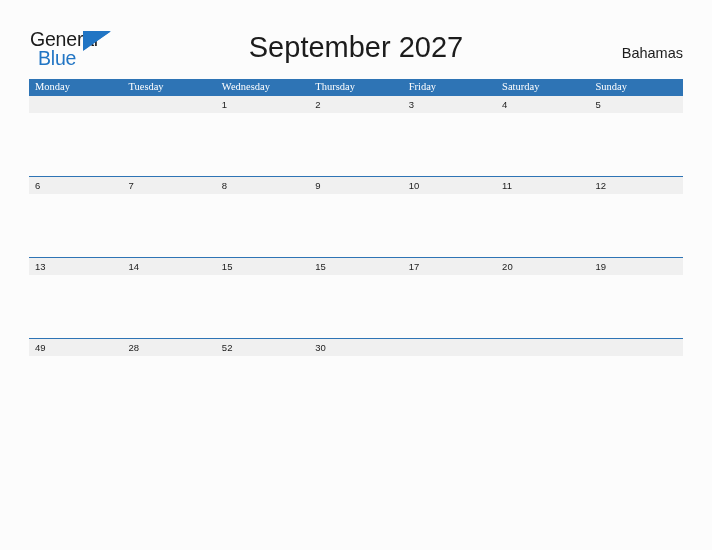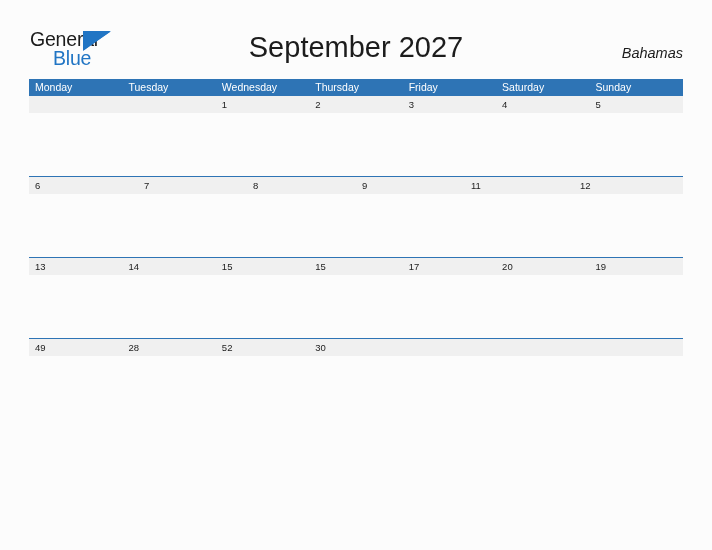--- a/index.html
+++ b/index.html
@@ -49,7 +49,7 @@
   }
   .logo-blue {
     position: absolute;
-    left: 23px;
+    left: 8px;
     top: 19px;
     font-size: 19.5px;
     letter-spacing: -0.2px;

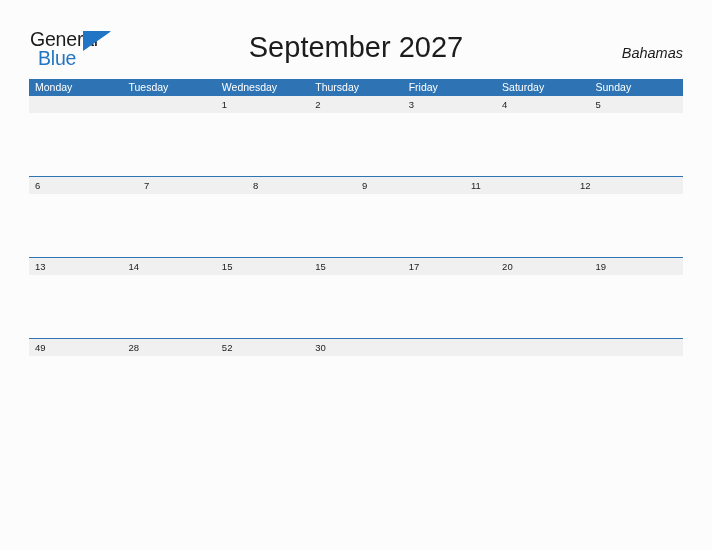--- a/index.html
+++ b/index.html
@@ -88,7 +88,6 @@
     font-family: "Liberation Sans", sans-serif;
     line-height: 18px;
     white-space: nowrap;
-    font-style: italic;
   }
 
   

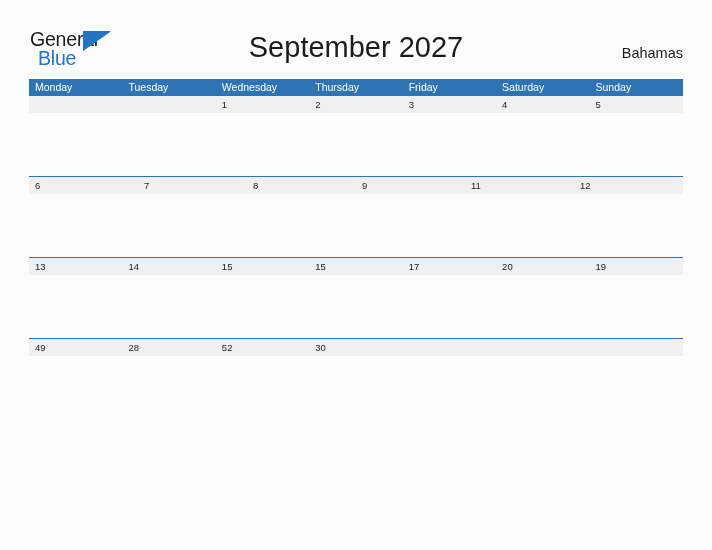--- a/index.html
+++ b/index.html
@@ -110,7 +110,7 @@
     line-height: 16px;
     padding-left: 6px;
     box-sizing: border-box;
-    font-family: Liberation Sans, sans-serif;
+    font-family: Liberation Serif, serif;
     white-space: nowrap;
     overflow: hidden;
   }

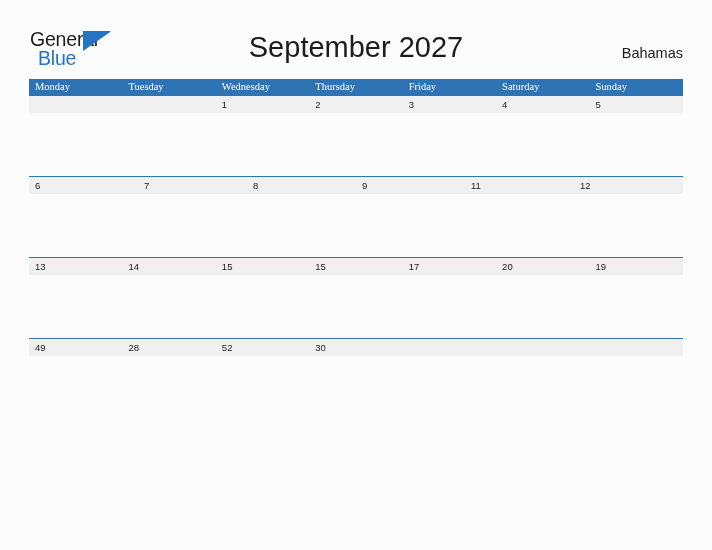--- a/index.html
+++ b/index.html
@@ -203,6 +203,7 @@
         <div class="day-cell">7</div>
         <div class="day-cell">8</div>
         <div class="day-cell">9</div>
+        <div class="day-cell">10</div>
         <div class="day-cell">11</div>
         <div class="day-cell">12</div>
       </div>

----

Repeat each entry exactly as given; no pictures belong in the copy.

--- a/index.html
+++ b/index.html
@@ -49,7 +49,7 @@
   }
   .logo-blue {
     position: absolute;
-    left: 23px;
+    left: 8px;
     top: 19px;
     font-size: 19.5px;
     letter-spacing: -0.2px;

--- a/index.html
+++ b/index.html
@@ -88,7 +88,6 @@
     font-family: "Liberation Sans", sans-serif;
     line-height: 18px;
     white-space: nowrap;
-    font-style: italic;
   }
 
   

--- a/index.html
+++ b/index.html
@@ -110,7 +110,7 @@
     line-height: 16px;
     padding-left: 6px;
     box-sizing: border-box;
-    font-family: Liberation Sans, sans-serif;
+    font-family: Liberation Serif, serif;
     white-space: nowrap;
     overflow: hidden;
   }

--- a/index.html
+++ b/index.html
@@ -203,6 +203,7 @@
         <div class="day-cell">7</div>
         <div class="day-cell">8</div>
         <div class="day-cell">9</div>
+        <div class="day-cell">10</div>
         <div class="day-cell">11</div>
         <div class="day-cell">12</div>
       </div>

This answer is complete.